● **Task description**
Find where "shipping: 30.89 -> none" appears in the records below, then return that line and every later line exactly, stopping only at the last line.

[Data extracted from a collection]
Content starts

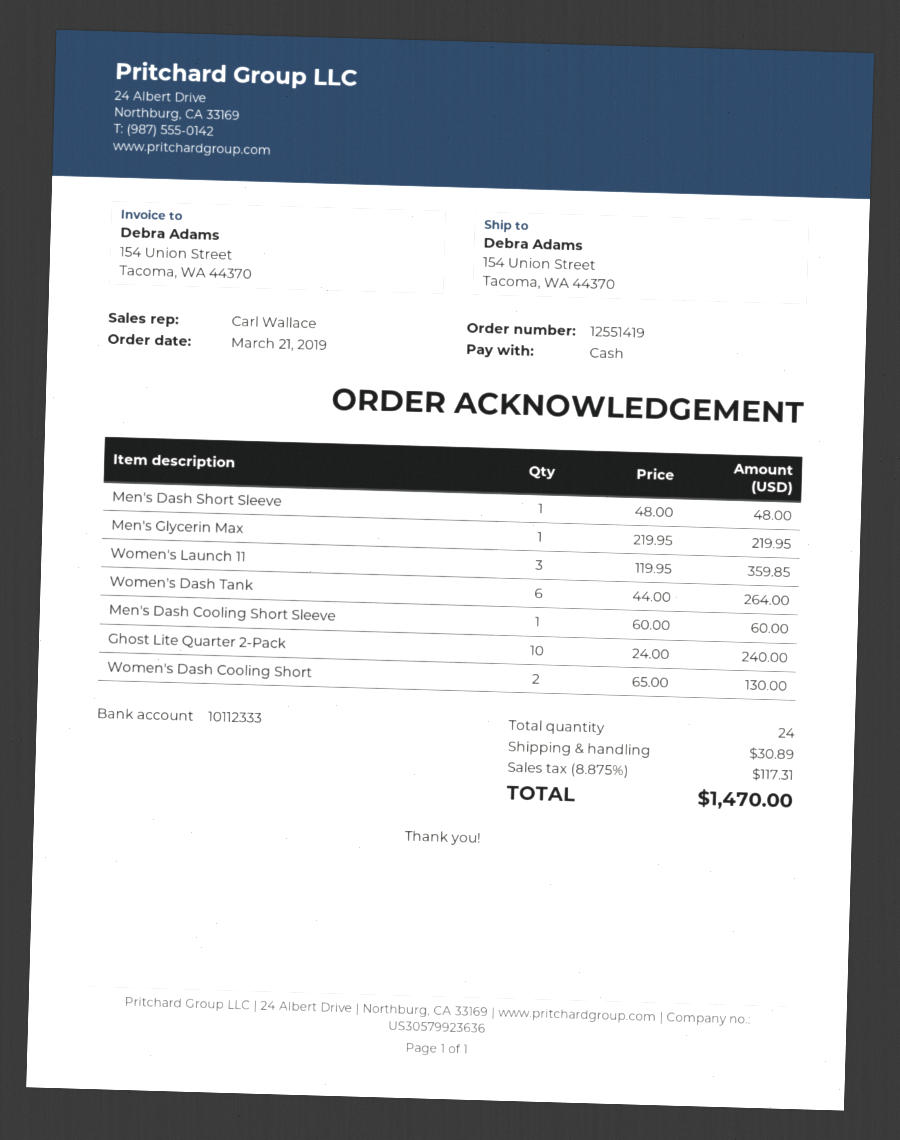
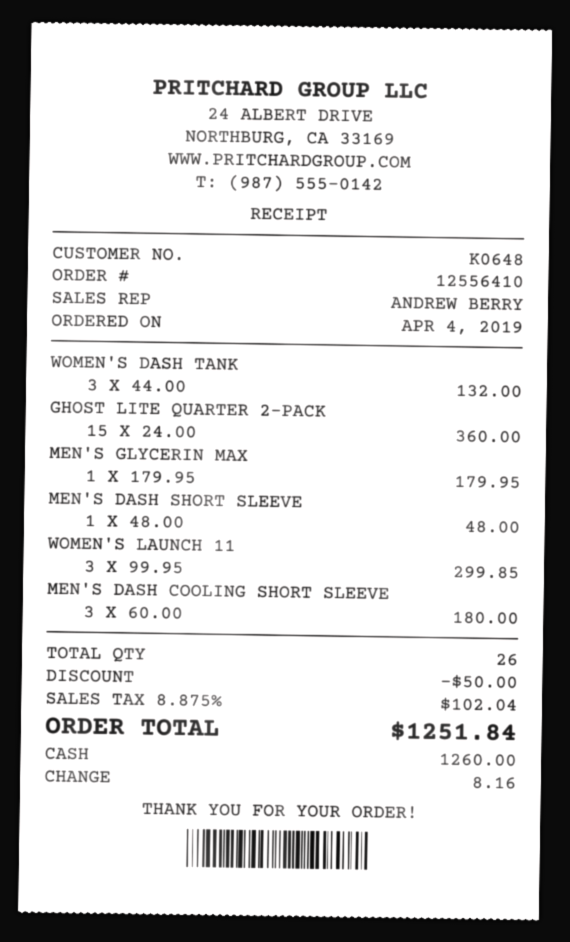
order number: 12551419 -> 12556410
order date: 2019-03-21 -> 2019-04-04
sales rep: Carl Wallace -> ANDREW BERRY
Men's Glycerin Max: 1 x 219.95 = 219.95 -> 1 x 179.95 = 179.95
Women's Launch 11: 3 x 119.95 = 359.85 -> 3 x 99.95 = 299.85
Women's Dash Tank: 6 x 44.00 = 264.00 -> 3 x 44.00 = 132.00
Men's Dash Cooling Short Sleeve: 1 x 60.00 = 60.00 -> 3 x 60.00 = 180.00
Ghost Lite Quarter 2-Pack: 10 x 24.00 = 240.00 -> 15 x 24.00 = 360.00
Women's Dash Cooling Short: 2 x 65.00 = 130.00 -> none
total quantity: 24 -> 26
discount: none -> 50.00
shipping: 30.89 -> none
tax: 8.875% = 117.31 -> 8.875% = 102.04
total: 1470.00 -> 1251.84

Content ends

● **Answer to the problem**
shipping: 30.89 -> none
tax: 8.875% = 117.31 -> 8.875% = 102.04
total: 1470.00 -> 1251.84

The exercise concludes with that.